First WWA: $0.31 Last WWA: $4.26 Change: +1274%
January: Donations supporting Bitcoin OTC IRC trading system (first one on 28 December 2010).38 Three one-hundred-trillion Zimbabwe-dollar notes bought on Bitcoin OTC for 4 bitcoins
February: Silk Road prohibition-resistance marketplace launched. First car offered for sale for Bitcoin
May/June: “Bitcoin Firsts” page lists six alleged first-of-type transactions. Room77 pub in Berlin accepts Bitcoin
August: Bitstamp exchange opens in Europe. Blockchain.info launches
September: Bitmit “eBay for Bitcoin” market opens; MultiBit desktop wallet announced
Nov/Dec: Bitcoin-Kiez neighborhood Bitcoin organization in Berlin begins gaining more shops. Electrum Bitcoin client announced
First clear pattern of facilitating purchases of goods and services
Year 3 was the first during which the historical record shows unmistakable, multiple lines of evidence that Bitcoin was used to purchase goods and services, both online and in person. The possibilities were still quite limited, but it was evident that Bitcoin was being used to pay prices for goods and services, as opposed to only itself being traded for money as a digital investment good.
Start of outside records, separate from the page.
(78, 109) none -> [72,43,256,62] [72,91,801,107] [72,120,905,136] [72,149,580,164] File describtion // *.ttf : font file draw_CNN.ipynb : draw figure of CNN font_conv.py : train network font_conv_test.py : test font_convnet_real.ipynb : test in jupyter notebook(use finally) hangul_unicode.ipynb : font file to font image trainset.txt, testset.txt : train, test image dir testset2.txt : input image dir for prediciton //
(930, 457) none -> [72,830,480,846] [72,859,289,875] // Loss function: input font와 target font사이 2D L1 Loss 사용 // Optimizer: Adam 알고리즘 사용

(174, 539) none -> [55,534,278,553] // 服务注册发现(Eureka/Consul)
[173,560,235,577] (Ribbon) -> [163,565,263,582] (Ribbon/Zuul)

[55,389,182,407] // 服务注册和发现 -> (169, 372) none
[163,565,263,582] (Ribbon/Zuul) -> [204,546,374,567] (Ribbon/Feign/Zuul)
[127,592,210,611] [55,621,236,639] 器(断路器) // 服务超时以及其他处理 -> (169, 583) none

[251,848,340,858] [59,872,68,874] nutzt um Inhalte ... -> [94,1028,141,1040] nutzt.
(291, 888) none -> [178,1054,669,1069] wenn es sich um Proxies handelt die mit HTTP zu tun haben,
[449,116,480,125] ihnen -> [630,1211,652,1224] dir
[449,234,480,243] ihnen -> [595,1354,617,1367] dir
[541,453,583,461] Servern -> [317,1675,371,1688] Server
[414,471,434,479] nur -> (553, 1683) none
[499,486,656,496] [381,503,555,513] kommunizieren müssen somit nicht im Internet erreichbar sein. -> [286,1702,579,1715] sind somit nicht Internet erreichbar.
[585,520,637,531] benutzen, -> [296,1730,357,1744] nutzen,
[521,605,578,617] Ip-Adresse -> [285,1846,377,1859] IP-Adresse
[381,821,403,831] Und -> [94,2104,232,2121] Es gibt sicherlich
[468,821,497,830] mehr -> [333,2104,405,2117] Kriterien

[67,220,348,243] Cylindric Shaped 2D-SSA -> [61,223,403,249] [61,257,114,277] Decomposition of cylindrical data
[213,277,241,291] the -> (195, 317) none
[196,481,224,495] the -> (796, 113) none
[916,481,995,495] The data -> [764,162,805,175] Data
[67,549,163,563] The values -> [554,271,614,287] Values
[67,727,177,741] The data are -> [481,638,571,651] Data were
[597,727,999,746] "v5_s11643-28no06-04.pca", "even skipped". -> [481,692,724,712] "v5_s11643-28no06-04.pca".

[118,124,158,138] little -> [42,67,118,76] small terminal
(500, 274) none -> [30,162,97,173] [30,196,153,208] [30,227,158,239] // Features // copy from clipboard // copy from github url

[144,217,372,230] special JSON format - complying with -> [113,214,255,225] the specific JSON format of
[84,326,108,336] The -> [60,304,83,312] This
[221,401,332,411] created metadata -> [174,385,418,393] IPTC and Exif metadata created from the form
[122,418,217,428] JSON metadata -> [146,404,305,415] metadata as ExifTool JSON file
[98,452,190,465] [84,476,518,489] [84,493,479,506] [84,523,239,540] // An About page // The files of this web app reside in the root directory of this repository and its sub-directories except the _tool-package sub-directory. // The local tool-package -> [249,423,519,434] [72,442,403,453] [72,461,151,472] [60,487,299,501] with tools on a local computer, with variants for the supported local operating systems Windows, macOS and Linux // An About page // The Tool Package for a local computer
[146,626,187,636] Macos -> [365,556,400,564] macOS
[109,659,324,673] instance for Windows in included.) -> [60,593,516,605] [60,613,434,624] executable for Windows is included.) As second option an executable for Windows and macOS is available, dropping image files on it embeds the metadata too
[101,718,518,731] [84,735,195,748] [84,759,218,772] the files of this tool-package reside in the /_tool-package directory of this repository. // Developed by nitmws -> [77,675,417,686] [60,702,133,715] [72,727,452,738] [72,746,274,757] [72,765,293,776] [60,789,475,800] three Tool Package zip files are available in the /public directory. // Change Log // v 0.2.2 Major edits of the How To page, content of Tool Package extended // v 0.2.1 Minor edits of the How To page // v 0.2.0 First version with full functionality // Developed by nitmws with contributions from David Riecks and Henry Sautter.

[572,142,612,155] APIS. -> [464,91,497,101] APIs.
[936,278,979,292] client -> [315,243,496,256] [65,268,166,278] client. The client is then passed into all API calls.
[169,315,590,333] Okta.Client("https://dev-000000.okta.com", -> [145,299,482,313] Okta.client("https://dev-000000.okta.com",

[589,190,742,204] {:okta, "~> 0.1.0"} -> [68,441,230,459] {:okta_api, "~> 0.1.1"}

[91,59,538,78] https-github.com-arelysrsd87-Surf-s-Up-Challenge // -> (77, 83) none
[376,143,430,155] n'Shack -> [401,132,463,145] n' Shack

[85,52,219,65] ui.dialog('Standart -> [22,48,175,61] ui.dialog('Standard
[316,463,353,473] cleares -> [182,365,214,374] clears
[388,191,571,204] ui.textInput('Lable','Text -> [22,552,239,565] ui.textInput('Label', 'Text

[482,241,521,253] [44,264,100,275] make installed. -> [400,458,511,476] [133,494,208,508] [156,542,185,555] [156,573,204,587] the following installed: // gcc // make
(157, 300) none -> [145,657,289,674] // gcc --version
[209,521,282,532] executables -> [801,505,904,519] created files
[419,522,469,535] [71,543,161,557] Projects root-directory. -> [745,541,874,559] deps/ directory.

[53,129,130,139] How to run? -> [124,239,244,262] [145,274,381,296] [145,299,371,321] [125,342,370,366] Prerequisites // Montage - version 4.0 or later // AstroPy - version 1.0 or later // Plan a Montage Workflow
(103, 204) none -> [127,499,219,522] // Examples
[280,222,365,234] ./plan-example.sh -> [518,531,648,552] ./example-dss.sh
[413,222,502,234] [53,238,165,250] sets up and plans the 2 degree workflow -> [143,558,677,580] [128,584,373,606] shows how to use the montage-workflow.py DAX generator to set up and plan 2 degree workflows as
First WWA: $5.84 Last WWA: $13.37 Change: +129%
General: “Bitcoin Firsts” page continues to list stories of alleged first-of-type Bitcoin transactions
January: Armory secure desktop wallet project announced
March: Blockchain for Android app released. First property management firm accepts Bitcoin
April: SatoshiDice Bitcoin betting site announced. Blockchain for iOS app released
June: Coinbase hosted wallet service launches, offering direct US bank-account integration
September: BitPay Bitcoin payment processor announces it has 1,000 merchant customers. Bitcoin Foundation established
November: Wordpress begins accepting Bitcoin. Bitcoinstore opens, selling electronics for Bitcoin
Medium-of-exchange use expanded, building on previous year
Year 4 saw steady consolidation, mixed with negative news from scattered scandals and exchange or user security breaches. Nevertheless, a stream of news items indicated expansion of options for buying and selling goods and services with Bitcoin; its medium of exchange value component continued to grow.
First WWA: $13.11 28 Oct WWA: $198.88 Change: +1417%
February: Reddit and Mega begin accepting Bitcoin
March/April: Buy-in rush associated in media with Cyprus bail-in
May: Gyft gift card purchasing through BitPay announced. BitPremier luxury goods market launched
September: BitPay announces it has 10,000 merchant customers, up 10x YoY
October: Silk Road market taken down. Short sharp downward exchange rate movement followed by month-long rally, up 60% from pre-announcement level, accompanied by media wave in China. First Bitcoin ATMs shipping and being installed for commercial use
Medium-of-exchange use expanding, building on previous two years
Year 5 saw cycles of media attention, dramatic price movements, and countless business start-ups and expansions worldwide, generally aiming to make using Bitcoin easier for wider cirlces of consumers and merchants. Multiple Bitcoin investment funds and angel funds set up. Increasingly frequent conferences held worldwide. A steady stream of news items continued to indicate widening options for buying and selling goods and services with Bitcoin.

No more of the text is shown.